Aurora (Aurore) Marie Pihl (1850–1938) was a Swedish educator and suffragist. She is remembered for establishing a girls' school in Norrköping in 1880 and for contributing significantly to the campaign for women's suffrage. In 1903, she co-founded Norrköping's Women's Suffrage Association where she was deputy chair until 1910. She shared management of the Norra flickläroverket until 1890 after which she was the sole principal until her retirement in 1916.

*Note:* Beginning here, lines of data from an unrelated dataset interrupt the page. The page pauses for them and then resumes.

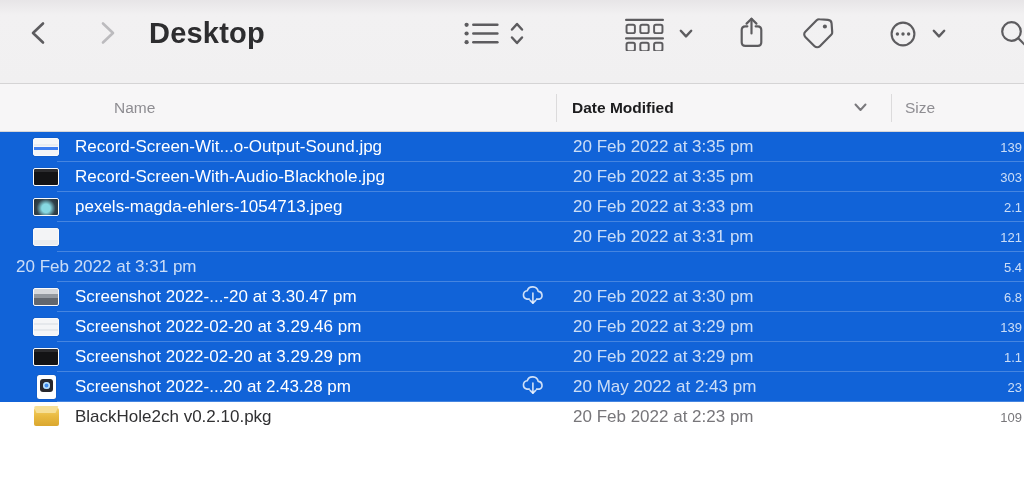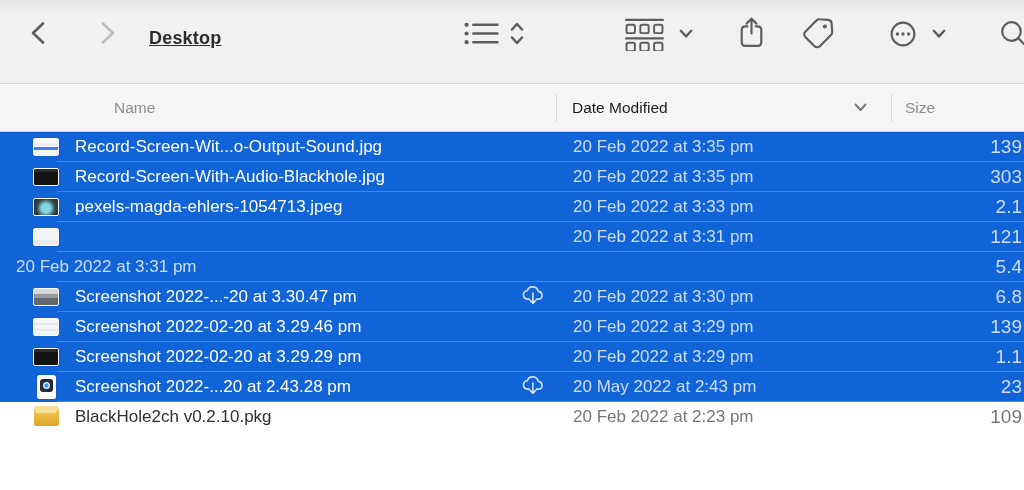"Desktop" .win-title { font-size: 18px -> 29px; text-decoration: underline -> none; top: 28px -> 17px }
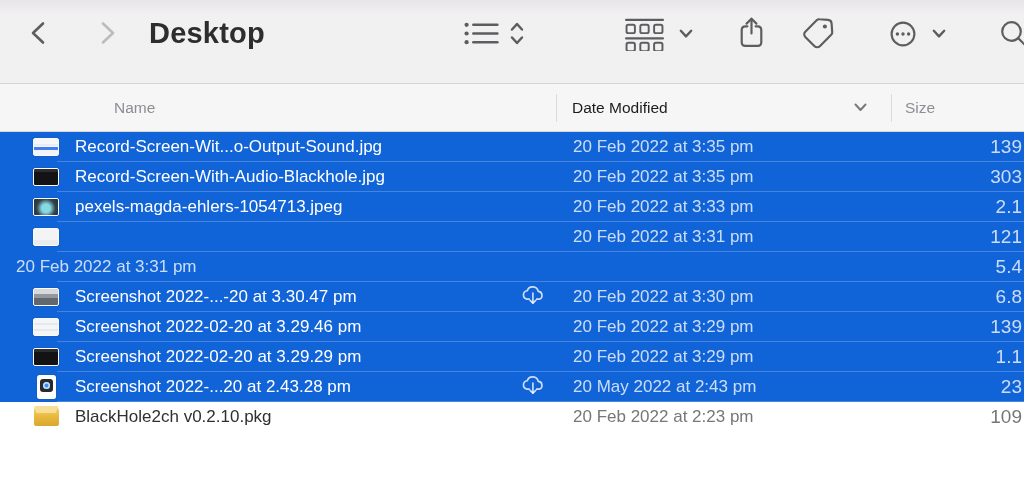"Date Modified" .hcol-date { font-weight: 400 -> 700 }
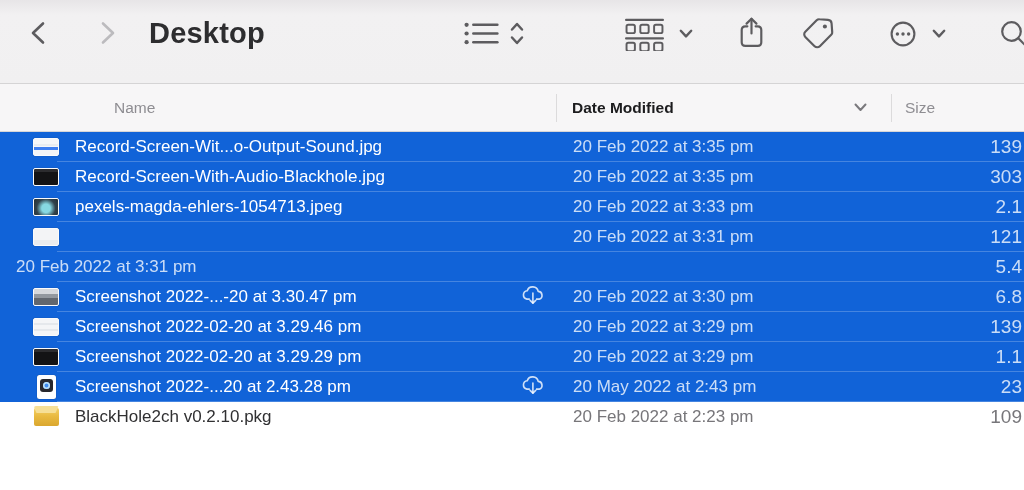"139" .cell-size { font-size: 19px -> 13px }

==Early life and education==
Born in Hällestad, Östergötland, in south-eastern Sweden on 24 September 1850, Aurora Maria Pihl was the daughter of the crown bailiff Per Johan Pihl and his wife Aurora Ulrika Kristina née André. She went to school in Askersund until she was 13, living with an aunt while she was there. Hoping to become a schoolteacher, she received private education until 1877 when she entered the Royal Seminary, a teachers' training college for women in Stockholm. She received her teaching diploma in 1880.

==Career==
On graduating, she returned to Östergötland where, together with fellow student Gerda von Friesen, she founded a girls' school called Norrköpings nya läroverk för flickor (Norrköping's New Girls' School) but generally known as Pilhska skolan (the Pihl School). Located in the workers' district of the industrial city, it started modestly with just 12 pupils but grew quickly, moving into larger premises two years later. It soon became recognized as one of the country's best private schools.

In addition to teaching, Pihl became a committed member of the local women's suffrage movement, becoming deputy chair of the association. She fought for developments which would allow married women to work and to become active in areas reserved for men. She also strove for equal wages for men and women, commenting "Same pay for the same work, if it is performed equally well and with the same competency by men and women".

From 1890 until her retirement in 1916, Pihl was principal of Norrköpings nya läroverk för flickor and she remained deputy chair of the women's association until 1910.

Aurore Pihl died on 26 April 1938 Strålsnäs in Boxholm.